--- START ---
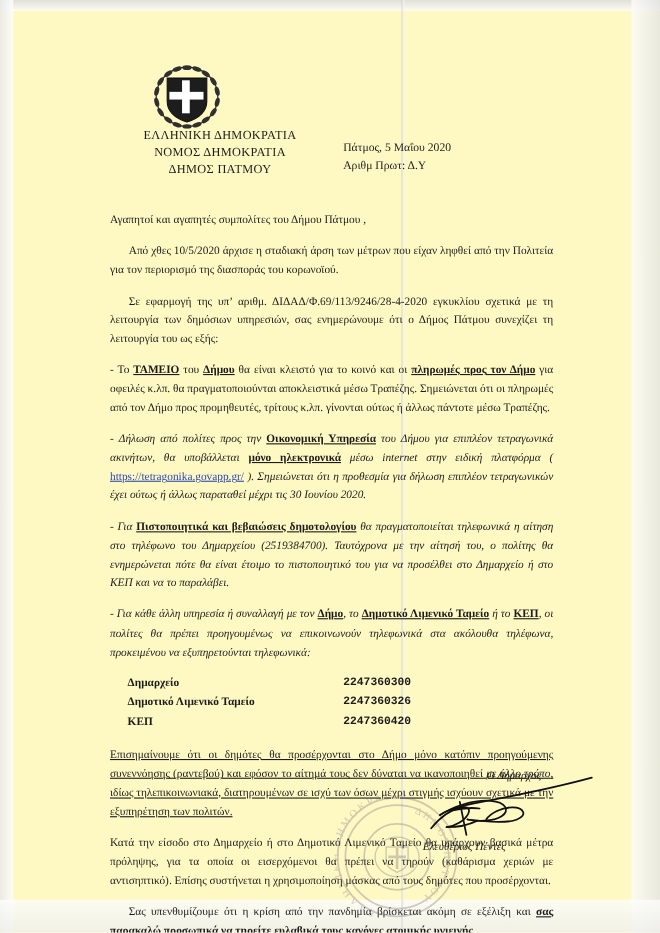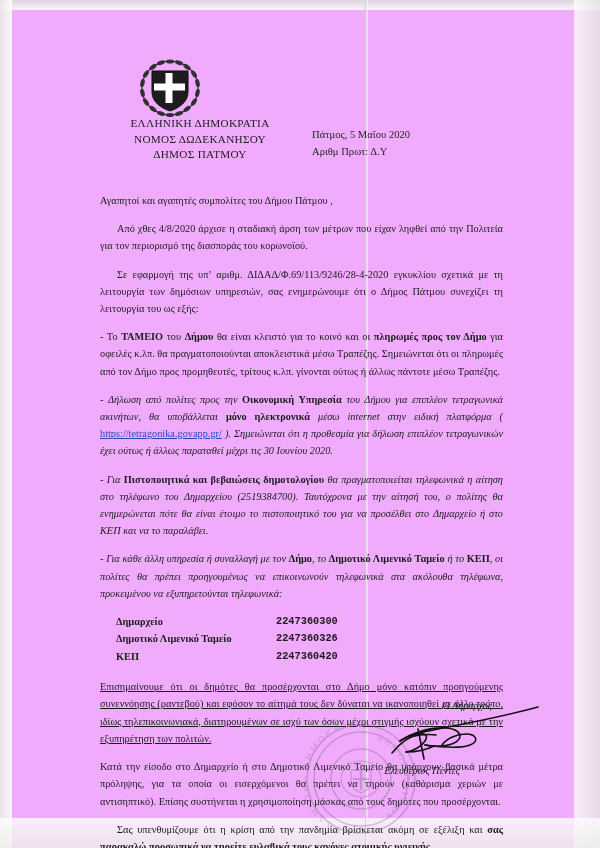"ΕΛΛΗΝΙΚΗ ΔΗΜΟΚΡΑΤΙΑ" .page { background: #f0abfc -> #fef9c3 }
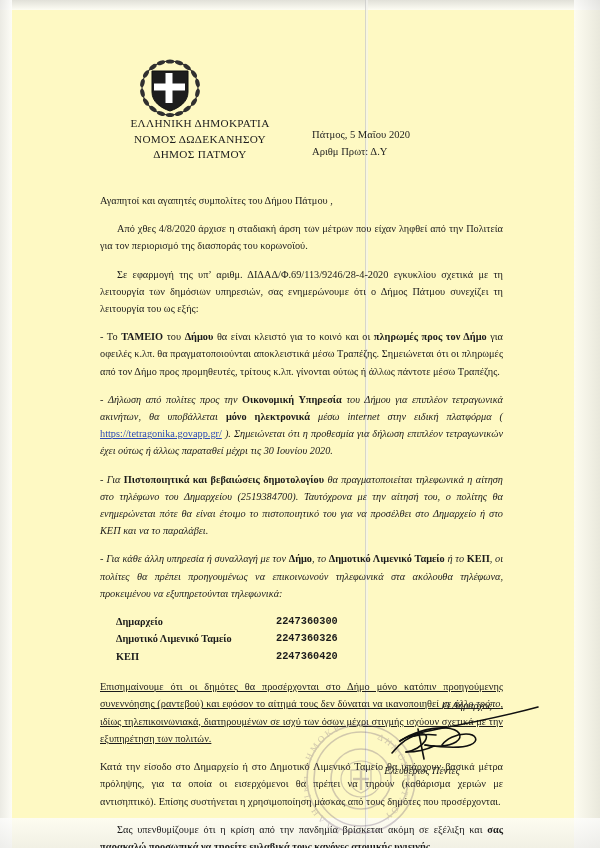"ΝΟΜΟΣ ΔΩΔΕΚΑΝΗΣΟΥ" div { text: ΔΩΔΕΚΑΝΗΣΟΥ -> ΔΗΜΟΚΡΑΤΙΑ }
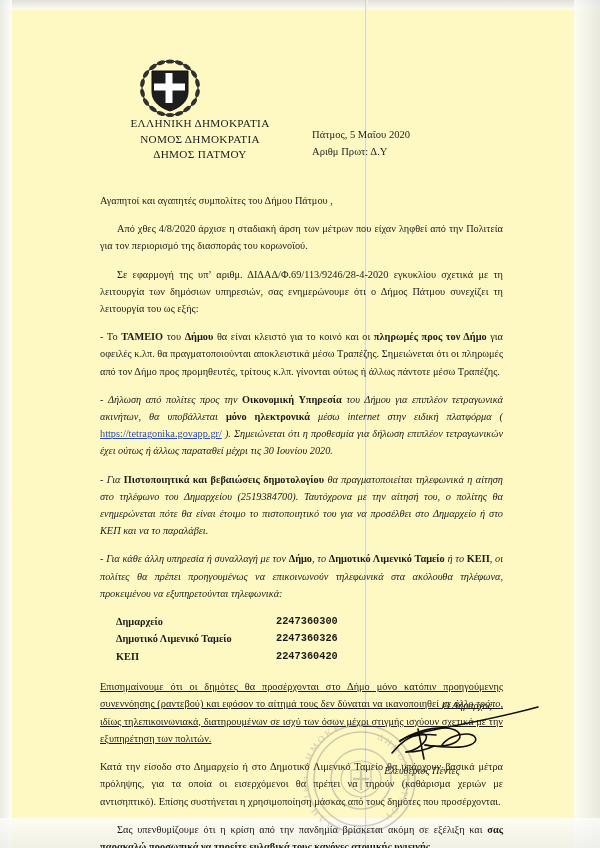"Από χθες 4/8/2020 άρχισε η" p.indent { text: 4/8/2020 -> 10/5/2020 }
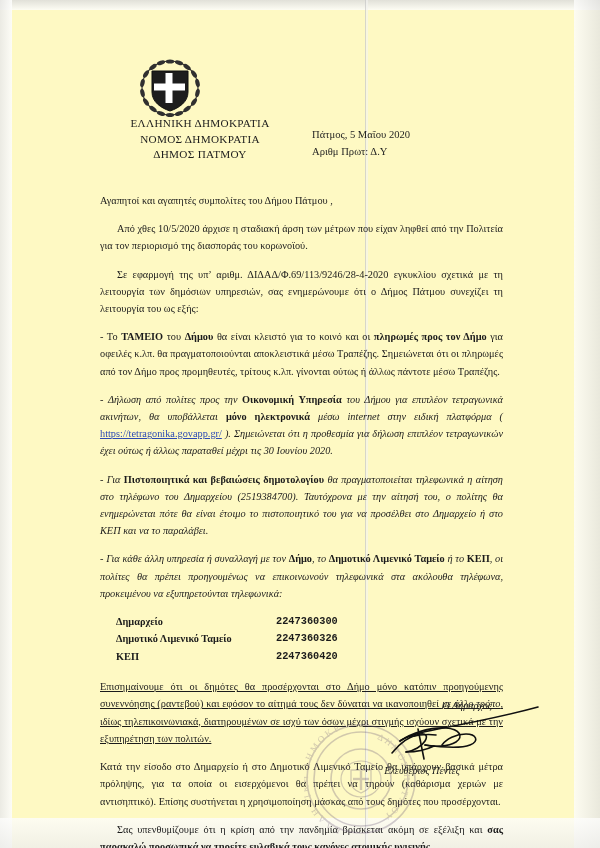"ΤΑΜΕΙΟ" .b { text-decoration: none -> underline }
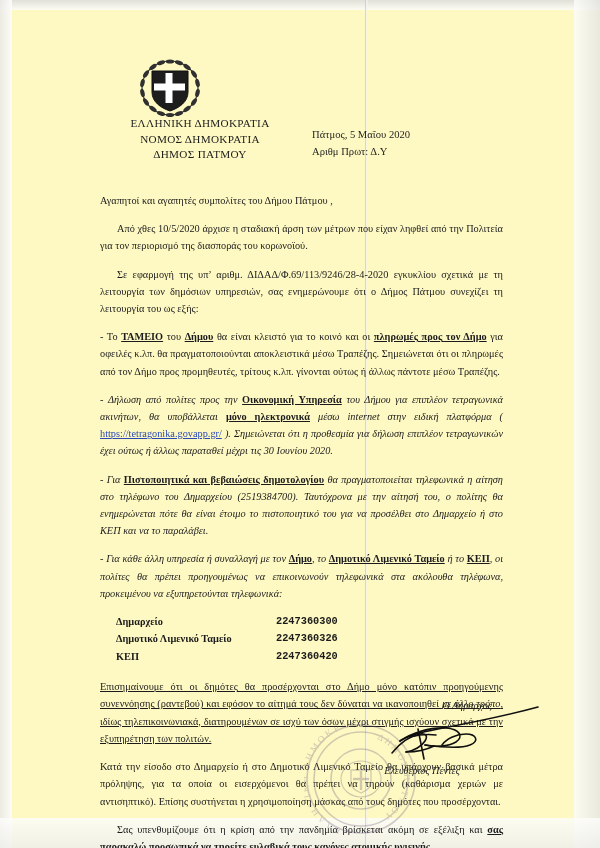"Δημαρχείο" .phone-row { gap: none -> 36px }
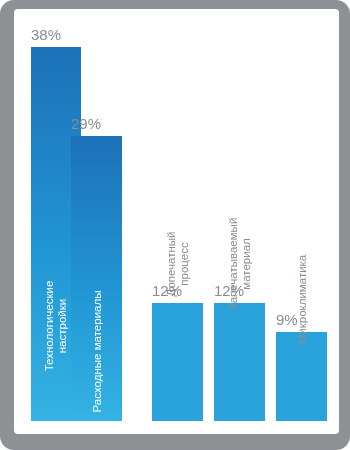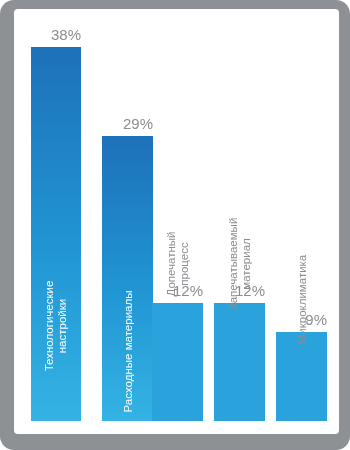"38%" .value-label { text-align: right -> left }
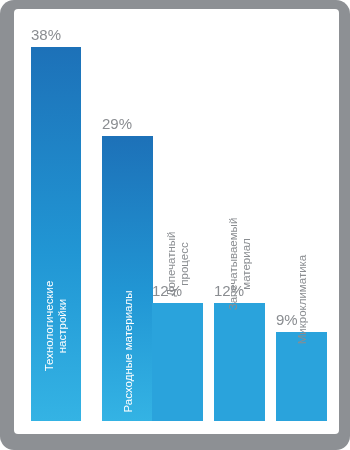"29%" div.bar-group { left: 88px -> 57px }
--- END ---
- **The problem**:
Could the material above be written out again word for word, with the pictures dropped?

- **Your solution**:
"ΕΛΛΗΝΙΚΗ ΔΗΜΟΚΡΑΤΙΑ" .page { background: #f0abfc -> #fef9c3 }
"ΝΟΜΟΣ ΔΩΔΕΚΑΝΗΣΟΥ" div { text: ΔΩΔΕΚΑΝΗΣΟΥ -> ΔΗΜΟΚΡΑΤΙΑ }
"Από χθες 4/8/2020 άρχισε η" p.indent { text: 4/8/2020 -> 10/5/2020 }
"ΤΑΜΕΙΟ" .b { text-decoration: none -> underline }
"Δημαρχείο" .phone-row { gap: none -> 36px }
"38%" .value-label { text-align: right -> left }
"29%" div.bar-group { left: 88px -> 57px }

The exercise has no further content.